EASY MONEY is an ironic title for a sharply observed, tonally complex story of people who dont fall into easily definable categories. Money is the driving force in all their lives, but they are not all people who have sold their souls for it. There is nothing so cliché in this Swedish import starring Joel Kinnaman, known in this country for, among other things, his finely shaded performance on AMCs The Killing. Rather, they have compartmentalized their humanity, that leads to crushing contradictions more dangerous and insidious than the external dangers that come from leaving the security of order and honor behind.
Working in his other native language, with subtitles for those not fluent in Swedish, does nothing to detract from the richness of Kinnamans performance. As J.W., an ambitious graduate student of economics, his child-like longing for the moneyed world of his friends makes him a sympathetic character even as his choices become increasingly ill-advised. He is smooth, as he moves between the elegant dinners and dissolute parties of his rich friend, the grungy streets where he drives a taxi to earn extra money, and the hushed classrooms where received wisdom becomes less and less relevant to J.W.s real-world situations. But his smoothness has a few rough edges. Quick with an riposte among the idle rich he tries to emulate, he is less successful keeping his fictitious back story straight with the angelic but earthy Sophie (Lisa Henni), the object of his carnal and social desires. Eager to make a buck, he is less than comfortable while keeping his cool amid the immigrant community that looks to him for a similar entrée into Swedish life to the one that J.W. seeks to gain among the aristocracy through his connections there.
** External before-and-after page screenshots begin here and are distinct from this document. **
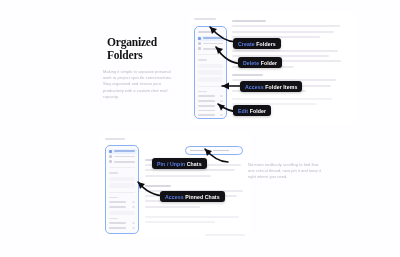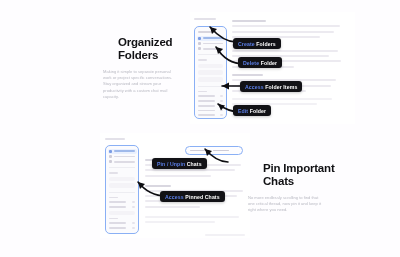--- a/index.html
+++ b/index.html
@@ -14,10 +14,11 @@
   
   .copy{position:absolute;}
   .copy h2{
-    margin:0 0 7px 15px;
+    margin:0 0 7px 4px;
     font-size:11.5px;line-height:13px;
     font-weight:700;color:#111114;
     letter-spacing:-0.2px;
+    font-family:Liberation Serif, serif;
   }
   .copy p{
     margin:0;font-size:4.1px;line-height:6.2px;

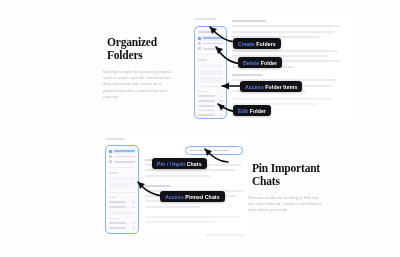--- a/index.html
+++ b/index.html
@@ -332,10 +332,6 @@
   </div>
 
   <div class="copy" id="copy-pin">
-    <h2>
-      <span>Pin Important</span><br>
-      <span>Chats</span>
-    </h2>
     <p>No more endlessly scrolling to find that one critical thread, now pin it and keep it right where you need.</p>
   </div>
Rigorous in his grooming, pulling buttons off a new shirt to replace them with better ones, brilliant in his studies, J.W. is not above doing jobs for his boss at the taxi company that brook no questions, as long as the cash is right. And it is very right when he is asked to bring in Jorge (Matias Varela), newly escaped from prison and with the Serbian mob after him. The money considerable, at least from J.W.s standpoint, with the danger on a par with it. The slippery slope that started with writing papers for fellow students is negotiated with nary a second thought when his expertise in the world of high finance comes in handy for the major drug deal in which Jorge figures prominently. Taking advantage of insider knowledge from his posh friends, he works illegal magic for the drug dealers, and doesnt bat an eye when the old money with which he is dealing acquiesces to a convenient fiction about what is actually happening, and asks for a cut of the cash.
All well and good as far as story, but it is way the story is told, with characters whose hearts are tender even if their consciences are impaired. And at the center is Kinnaman, working with a director, Daniel Espinosa, that makes every moment one of suspense, whether the scene be one of a social faux pas narrowly averted, or of a friend about to be beaten to a pulp. The way Kinnaman puts his hair just so, checks the effect in the mirror, and strides out into the world with a purposeful gait and the studied air of a man who knows what he is about, while at the same time giving away that tiny but telling soupcon of playing a part rather than living a life The slow metamorphosis of wide-eyed delight as the world he wants seems to be his for the taking that narrows as he begins to sense that nothing was as it seemed, and his best advice comes from the least likely source in the least likely of situations.
EASY MONEY is taut, tense, and exquisitely spare. An exercise that is a character study of the first order masquerading as a highly effective thriller, using the tropes of that latter genre with a scalpel-like precision, and the severity of an Old Testament deity, it dissects the perils of pursuing form, not substance.